*Work required*: Retype the data below exactly; skip every image.

╔══

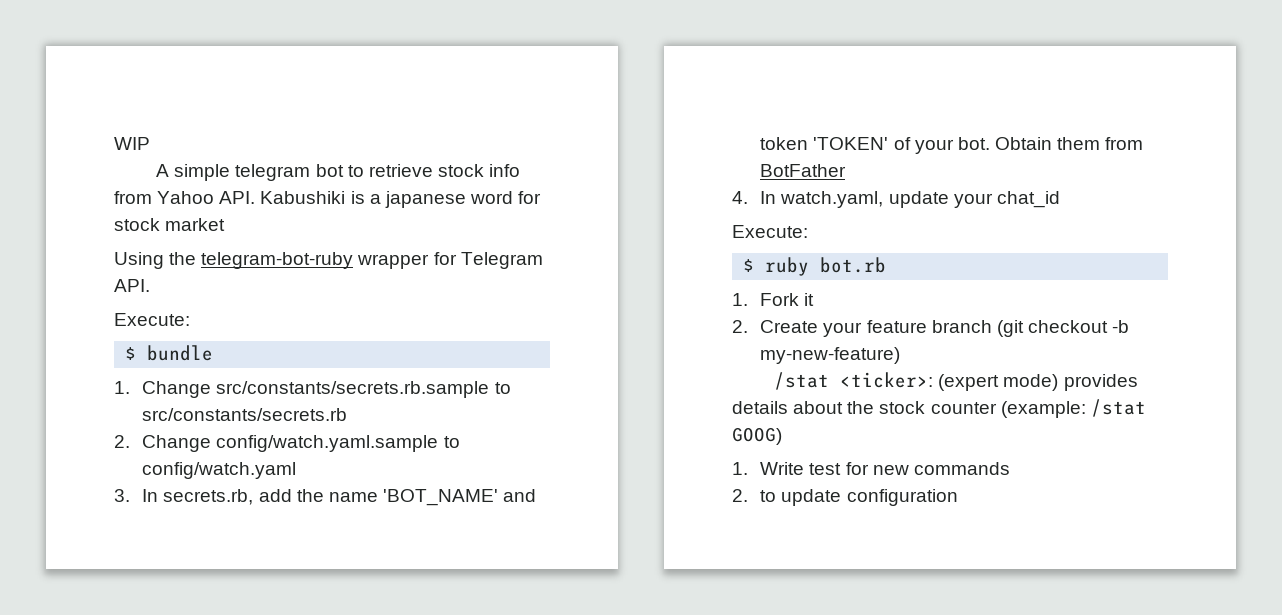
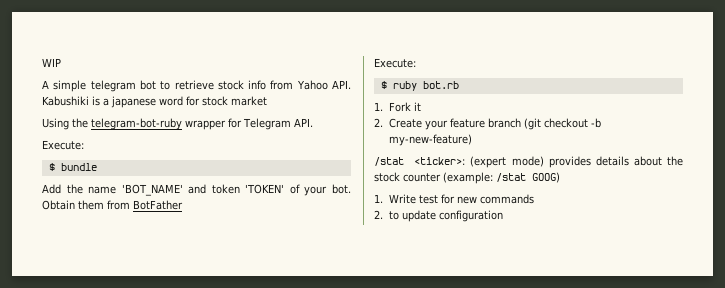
[114,381,511,398] [142,408,348,421] [114,435,460,452] [142,462,297,479] [114,489,292,505] 1. Change src/constants/secrets.rb.sample to src/constants/secrets.rb // 2. Change config/watch.yaml.sample to config/watch.yaml // 3. In secrets.rb, add -> [42,184,61,194] Add
[732,191,1060,208] // 4. In watch.yaml, update your chat_id -> (183, 205) none

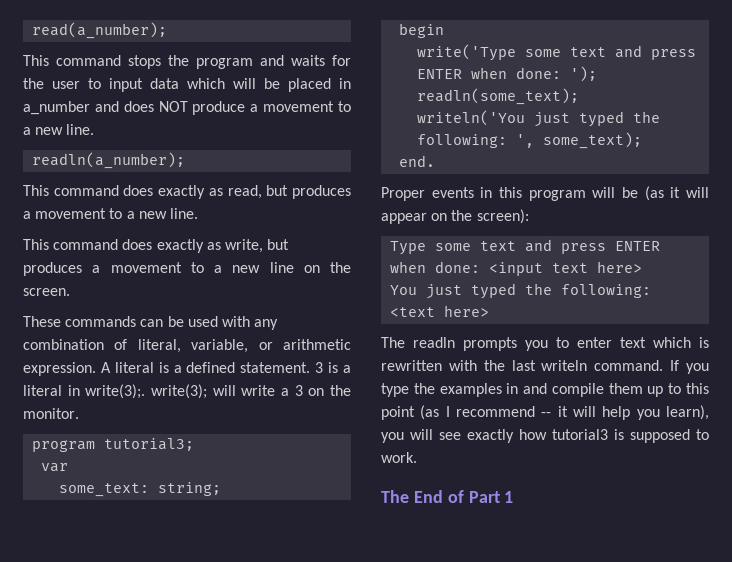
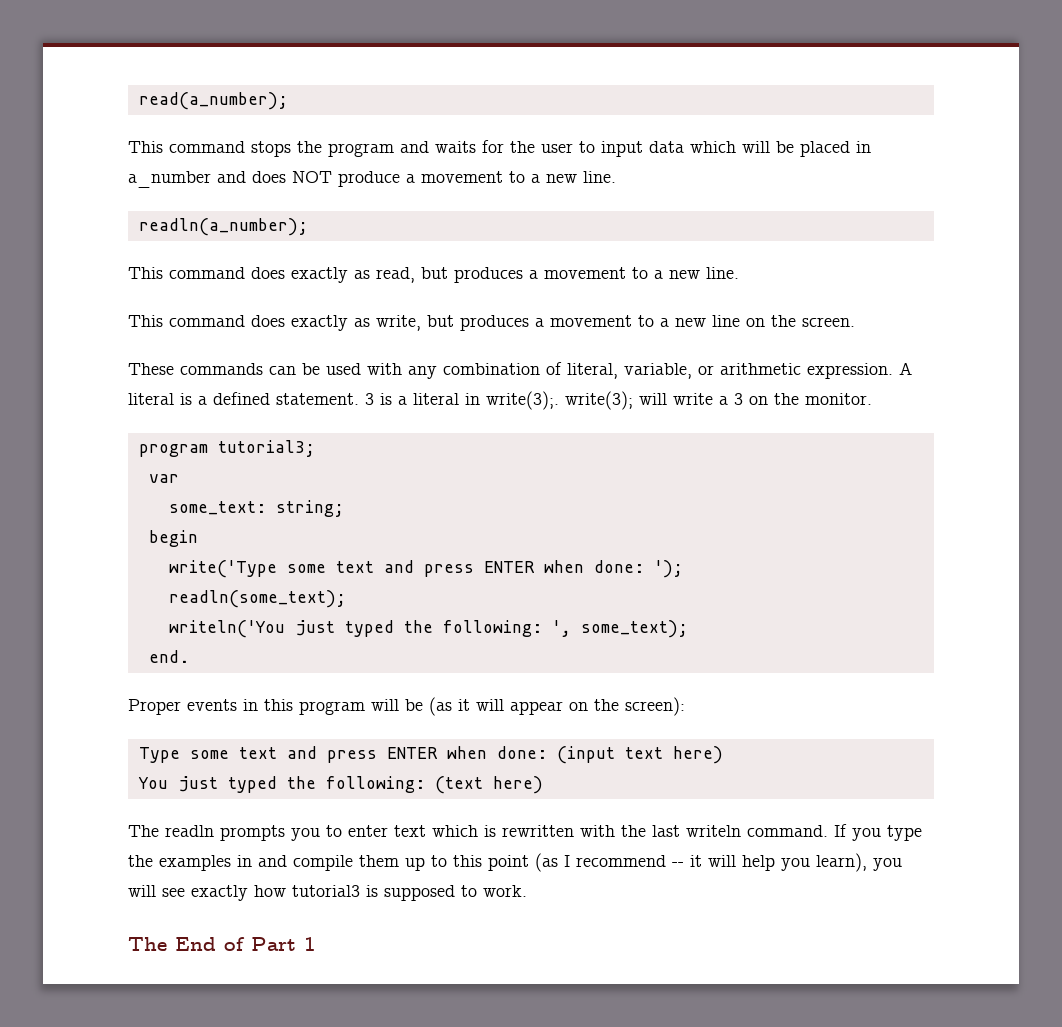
[489,261,643,276] <input text here> -> [556,746,723,764] (input text here)
[390,305,490,317] <text here> -> [434,776,543,794] (text here)

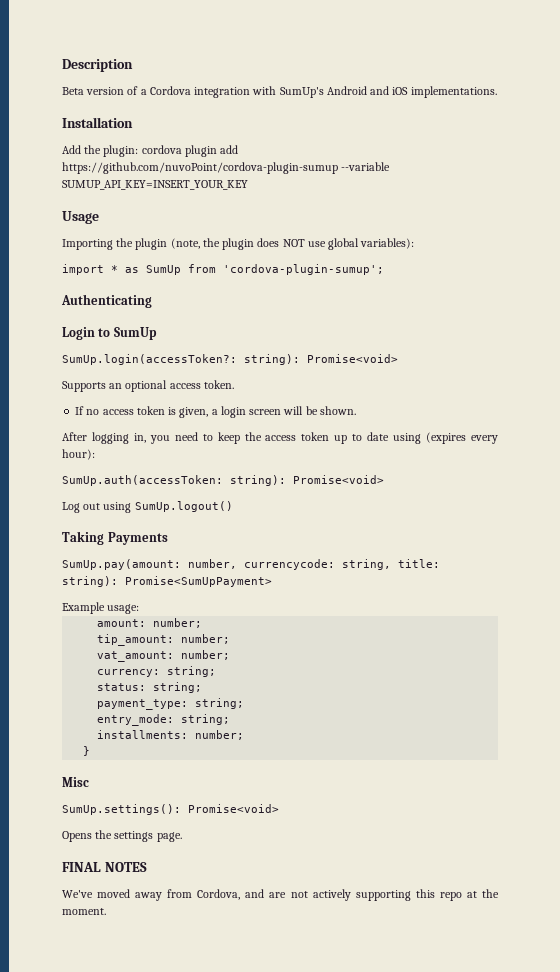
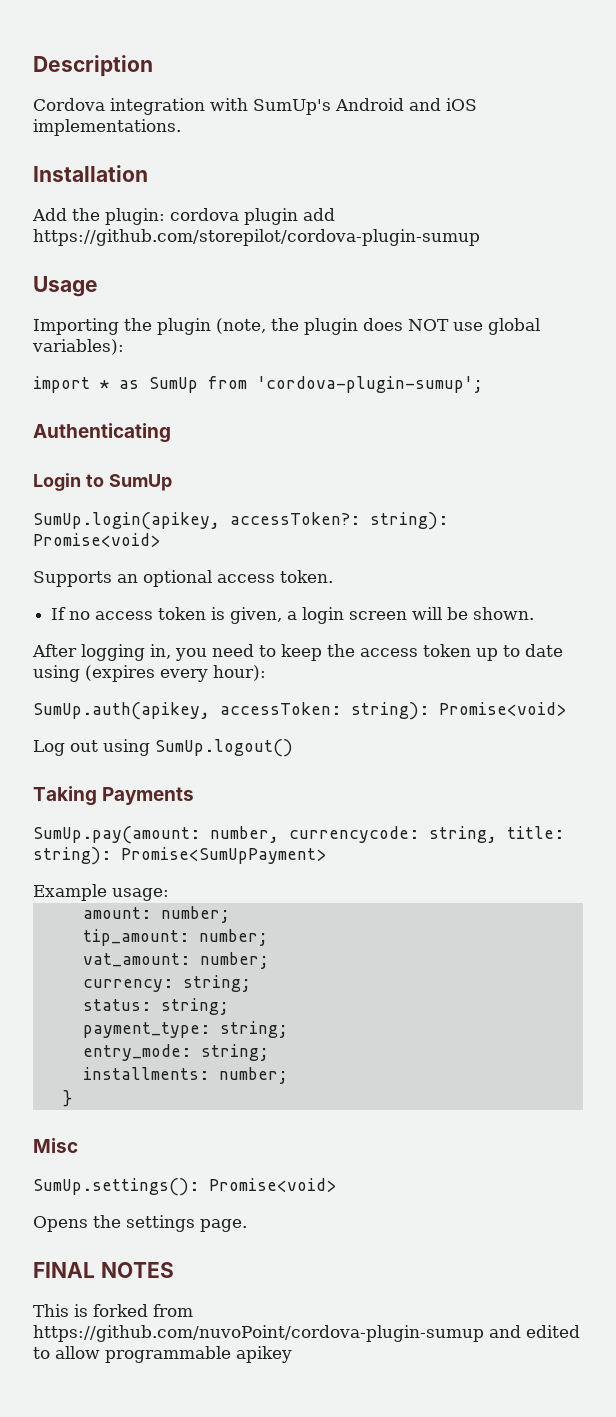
[62,86,147,95] Beta version of a -> (153, 66) none
[62,162,391,174] [62,180,248,190] https://github.com/nuvoPoint/cordova-plugin-sumup --variable SUMUP_API_KEY=INSERT_YOUR_KEY -> [33,229,480,246] https://github.com/storepilot/cordova-plugin-sumup
[62,354,237,365] SumUp.login(accessToken?: -> [33,512,360,530] SumUp.login(apikey, accessToken?:
[62,475,223,486] SumUp.auth(accessToken: -> [33,702,341,720] SumUp.auth(apikey, accessToken:
[62,889,499,901] [62,908,106,915] We've moved away from Cordova, and are not actively supporting this repo at the moment. -> [33,1304,193,1317] [33,1325,580,1342] [33,1346,292,1363] This is forked from https://github.com/nuvoPoint/cordova-plugin-sumup and edited to allow programmable apikey

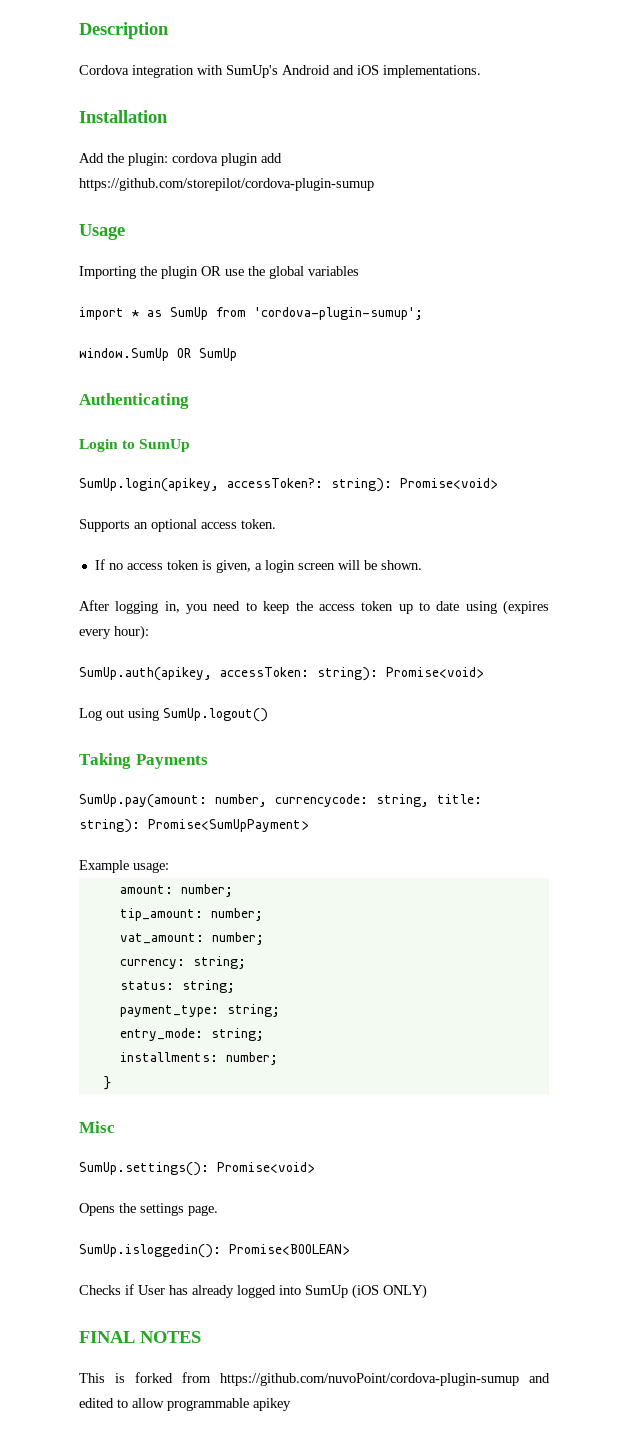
[216,318,540,335] [32,339,124,355] (note, the plugin does NOT use global variables): -> [201,266,359,279] OR use the global variables
(483, 384) none -> [79,348,237,361] // window.SumUp OR SumUp
(247, 1225) none -> [79,1244,350,1258] [79,1284,427,1299] // SumUp.isloggedin(): Promise<BOOLEAN> // Checks if User has already logged into SumUp (iOS ONLY)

╚══

*Result*:
[114,381,511,398] [142,408,348,421] [114,435,460,452] [142,462,297,479] [114,489,292,505] 1. Change src/constants/secrets.rb.sample to src/constants/secrets.rb // 2. Change config/watch.yaml.sample to config/watch.yaml // 3. In secrets.rb, add -> [42,184,61,194] Add
[732,191,1060,208] // 4. In watch.yaml, update your chat_id -> (183, 205) none

[489,261,643,276] <input text here> -> [556,746,723,764] (input text here)
[390,305,490,317] <text here> -> [434,776,543,794] (text here)

[62,86,147,95] Beta version of a -> (153, 66) none
[62,162,391,174] [62,180,248,190] https://github.com/nuvoPoint/cordova-plugin-sumup --variable SUMUP_API_KEY=INSERT_YOUR_KEY -> [33,229,480,246] https://github.com/storepilot/cordova-plugin-sumup
[62,354,237,365] SumUp.login(accessToken?: -> [33,512,360,530] SumUp.login(apikey, accessToken?:
[62,475,223,486] SumUp.auth(accessToken: -> [33,702,341,720] SumUp.auth(apikey, accessToken:
[62,889,499,901] [62,908,106,915] We've moved away from Cordova, and are not actively supporting this repo at the moment. -> [33,1304,193,1317] [33,1325,580,1342] [33,1346,292,1363] This is forked from https://github.com/nuvoPoint/cordova-plugin-sumup and edited to allow programmable apikey

[216,318,540,335] [32,339,124,355] (note, the plugin does NOT use global variables): -> [201,266,359,279] OR use the global variables
(483, 384) none -> [79,348,237,361] // window.SumUp OR SumUp
(247, 1225) none -> [79,1244,350,1258] [79,1284,427,1299] // SumUp.isloggedin(): Promise<BOOLEAN> // Checks if User has already logged into SumUp (iOS ONLY)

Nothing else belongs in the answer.